During the Spanish occupation, the ethnic Chinese in the Philippines were mostly skilled artisans and farmers who left their homeland in search of a better life. At that time, they were not allowed to own land or practice their professions, and the only occupation open to them in this country was to be middlemen who bought and sold goods. “They filled the vacuum in trade,” says Ang-See.

When the Americans took over, it was “the golden era of Chinese trade,” she adds. “No longer did ethnic Chinese have to secure passes to go out of their enclaves. In the past, if they returned past curfew, they were conscripted to hard labor by the authorities. Under the Americans, the Chinese were allowed to go anywhere in the country, so they distributed goods all over the archipelago. Soon toothpaste became synonymous with Colgate, the sewing machine with Singer, the refrigerator with Frigidaire.”

“I believe that the Chinese traders were the ones who connected foreign trade with domestic consumption, and made American goods into household names in the Philippines,” says Ang-See. “The Chinese found their niche, and they made the most of it.”

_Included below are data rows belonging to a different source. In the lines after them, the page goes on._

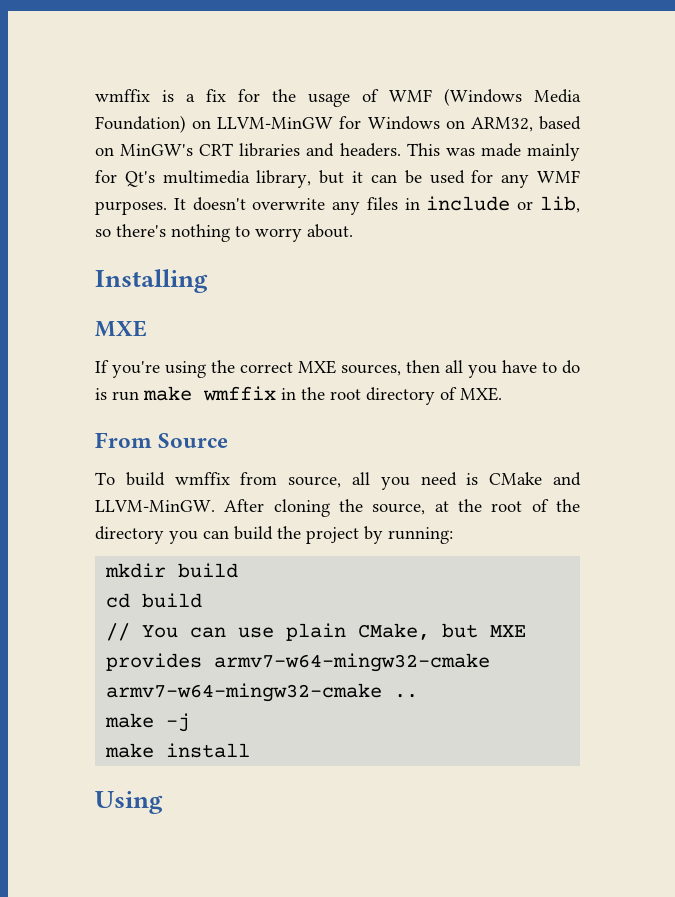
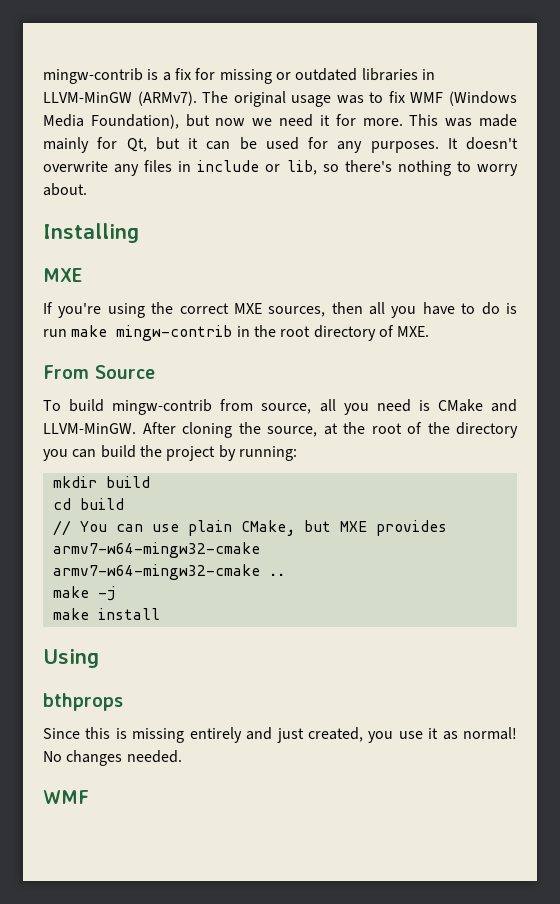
- wmffix is a fix for the usage of WMF (Windows Media Foundation) on LLVM-MinGW for Windows on ARM32, based on MinGW's CRT libraries and headers.
+ mingw-contrib is a fix for missing or outdated libraries in LLVM-MinGW (ARMv7). The original usage was to fix WMF (Windows Media Foundation), but now we need it for more.
- This was made mainly for Qt's multimedia library, but it can be used for any WMF purposes.
+ This was made mainly for Qt, but it can be used for any purposes.
- If you're using the correct MXE sources, then all you have to do is run make wmffix in the root directory of MXE.
+ If you're using the correct MXE sources, then all you have to do is run make mingw-contrib in the root directory of MXE.
- To build wmffix from source, all you need is CMake and LLVM-MinGW.
+ To build mingw-contrib from source, all you need is CMake and LLVM-MinGW.
+ bthprops
+ Since this is missing entirely and just created, you use it as normal! No changes needed.
+ WMF

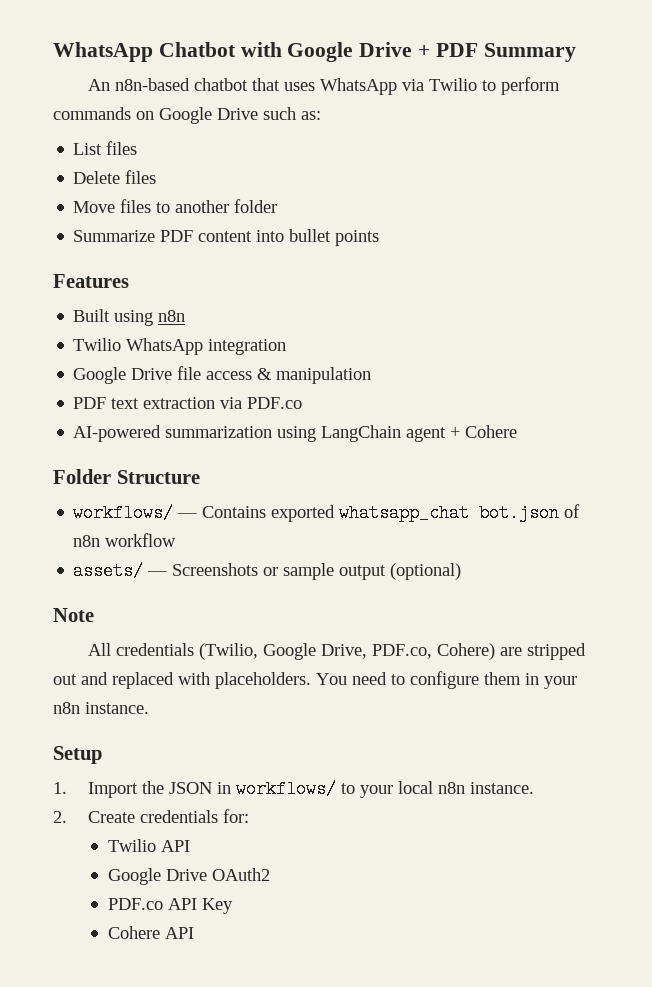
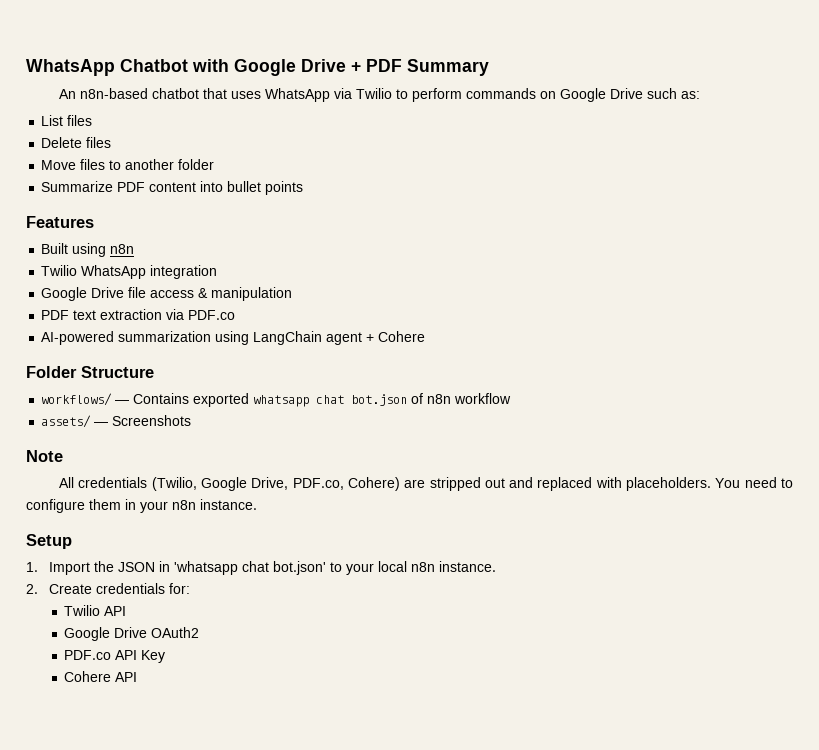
- workflows/ — Contains exported whatsapp_chat bot.json of n8n workflow
+ workflows/ — Contains exported whatsapp chat bot.json of n8n workflow
- assets/ — Screenshots or sample output (optional)
+ assets/ — Screenshots
- 1. Import the JSON in workflows/ to your local n8n instance.
+ 1. Import the JSON in 'whatsapp chat bot.json' to your local n8n instance.

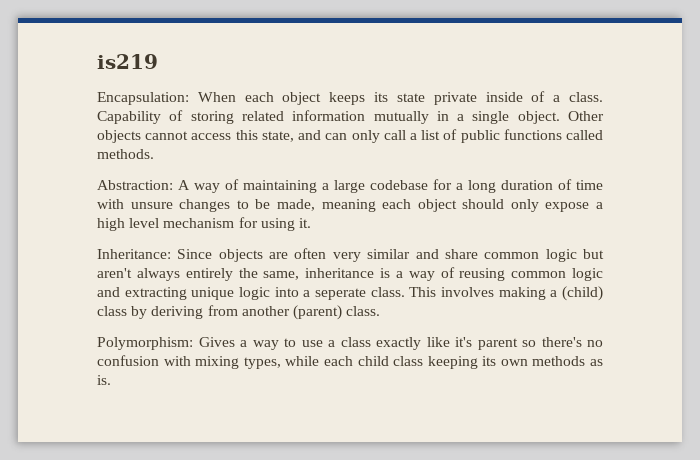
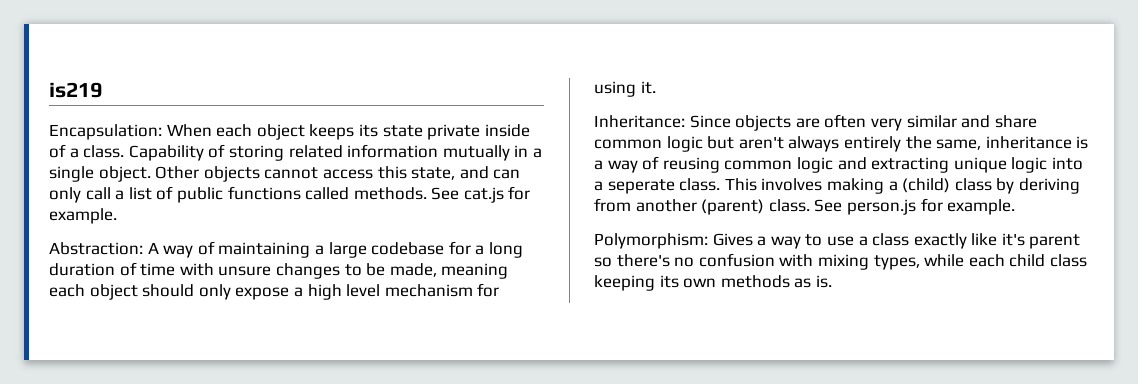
+ See cat.js for example.
+ See person.js for example.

When the Philippines attained independence, the ethnic Chinese had to pivot once more, because for some time, non-Filipino citizens were not permitted to engage in the retail trade. Thus, many people turned to manufacturing, and before long, textile mills, hardware factories and other industrial sites burgeoned.

It was only decades later, when most ethnic Chinese attained citizenship in the country they now call home did they feel emboldened to work in other fields. Today, the younger generation of Chinoys are active not only in business, but also in medicine, law, education, the arts, etc.

History gives a hint to why the Chinese community tends to be close-knit.

“The word of honor among Chinese-Filipinos is a sacred bond,” says Ang-See. In the past, official written agreements were not the norm, but the indirect sanctions that ensued when someone broke a promise was enough of a deterrent.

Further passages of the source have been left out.